Accentuate the Positive. The 2010/2011 fiscal year budget doesn’t look much sunnier than the past year. Mayor Bartlett’s chief of staff Terry Simonson indicated that it will be almost another full year before the city sees an increase in sales tax collections over the previous year.
While acknowledging he doesn't know how his proposed municipal budget will be received by city councilors when it is presented to them as soon as April 29, Mayor Dewey Bartlett Jr. didn't paint a rosy picture when asked to describe how it might look.
"It will be our job to educate the councilors and their staff about the seriousness of our financial problem," he said. "It still is not good. I won't use the word 'desperate,' because there are more cities, states and other governmental entities that are in much worse shape than ours. We're not desperate. But we're definitely in a tough, tough position."

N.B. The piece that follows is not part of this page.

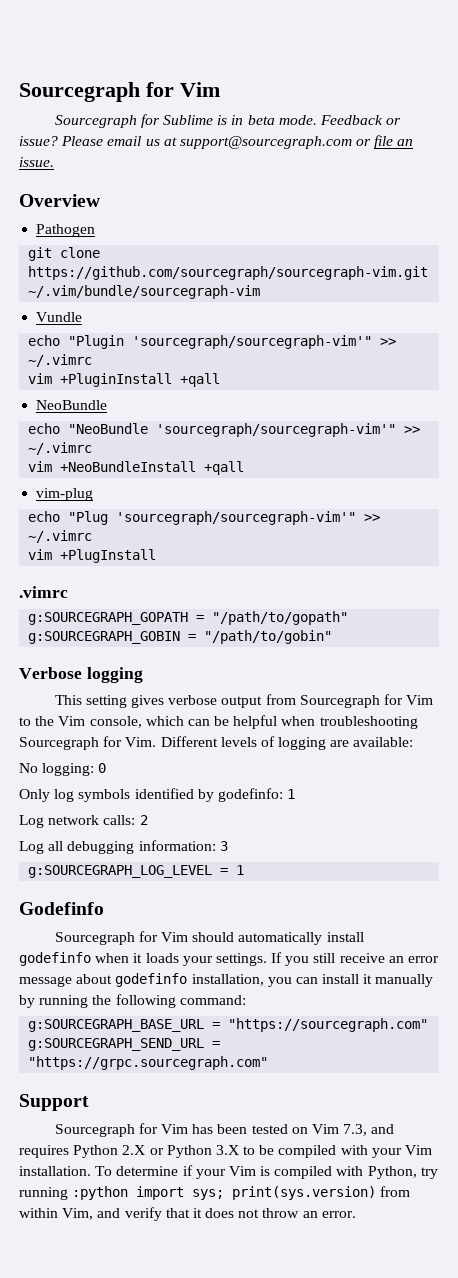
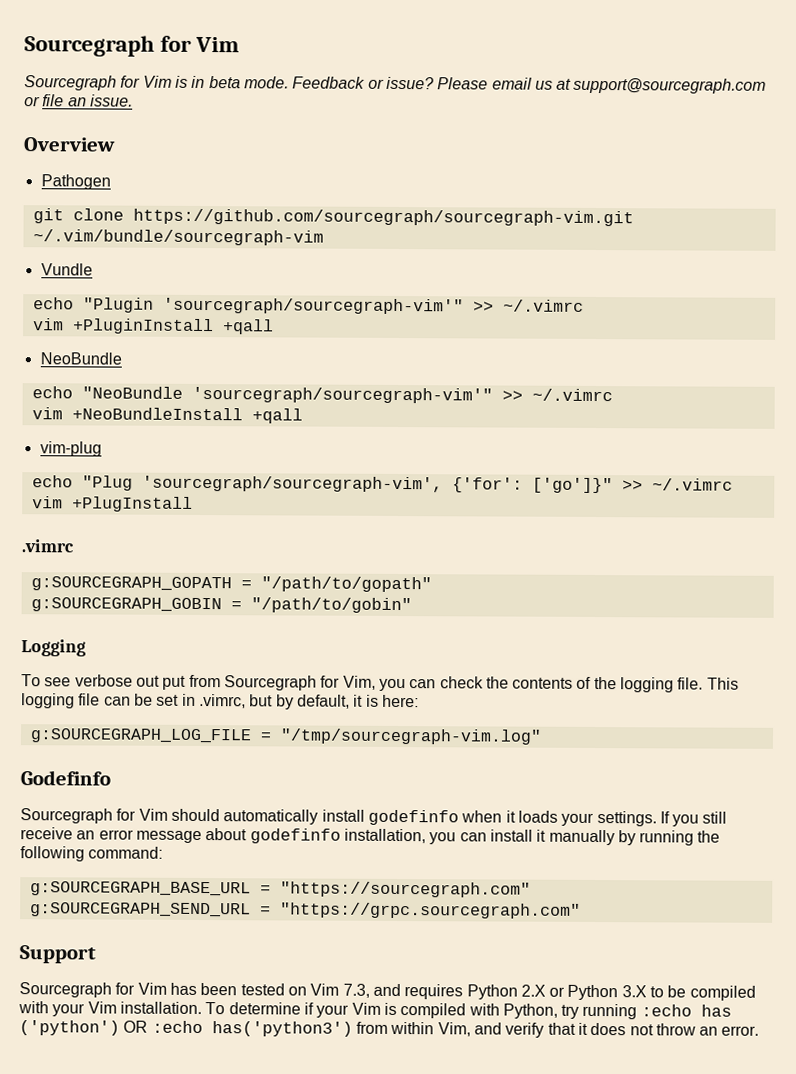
[162,115,213,125] Sublime -> [142,75,172,88] Vim
[116,511,357,525] 'sourcegraph/sourcegraph-vim'" -> [141,475,613,494] 'sourcegraph/sourcegraph-vim', {'for': ['go']}"
[19,667,143,683] [54,694,434,708] [19,715,418,729] [19,736,414,750] [19,763,107,776] [19,788,296,802] [19,815,148,828] [19,840,228,854] [28,865,245,878] Verbose logging // This setting gives verbose output from Sourcegraph for Vim to the Vim console, which can be helpful when troubleshooting Sourcegraph for Vim. Different levels of logging are available: // No logging: 0 // Only log symbols identified by godefinfo: 1 // Log network calls: 2 // Log all debugging information: 3 // g:SOURCEGRAPH_LOG_LEVEL = 1 -> [21,639,86,657] [21,674,739,693] [21,693,419,710] [29,728,542,745] Logging // To see verbose out put from Sourcegraph for Vim, you can check the contents of the logging file. This logging file can be set in .vimrc, but by default, it is here: // g:SOURCEGRAPH_LOG_FILE = "/tmp/sourcegraph-vim.log"
[72,1186,377,1200] :python import sys; print(sys.version) -> [640,1004,732,1017] [19,1020,353,1037] :echo has ('python') OR :echo has('python3')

The mayor's staff has been focused on budget issues since Bartlett took office in December. His chief of staff, Terry Simonson, notes that work on the budget is now a 12-month-a-year process. But the administration has faced some particularly difficult challenges because of an unprecedented decline in sales tax revenue in Tulsa, leading to a major revision to the current fiscal year budget that took place in January.
Bartlett's staff barely had time to draw a deep breath before it had to turn its attention to compiling the Fiscal Year 2010/2011 budget that will begin July 1. The council must approve any proposed budget before it goes into effect.
The mayor pointed out the city staff already has made three significant cuts to the FY 2009/2010 budget that was adopted last spring.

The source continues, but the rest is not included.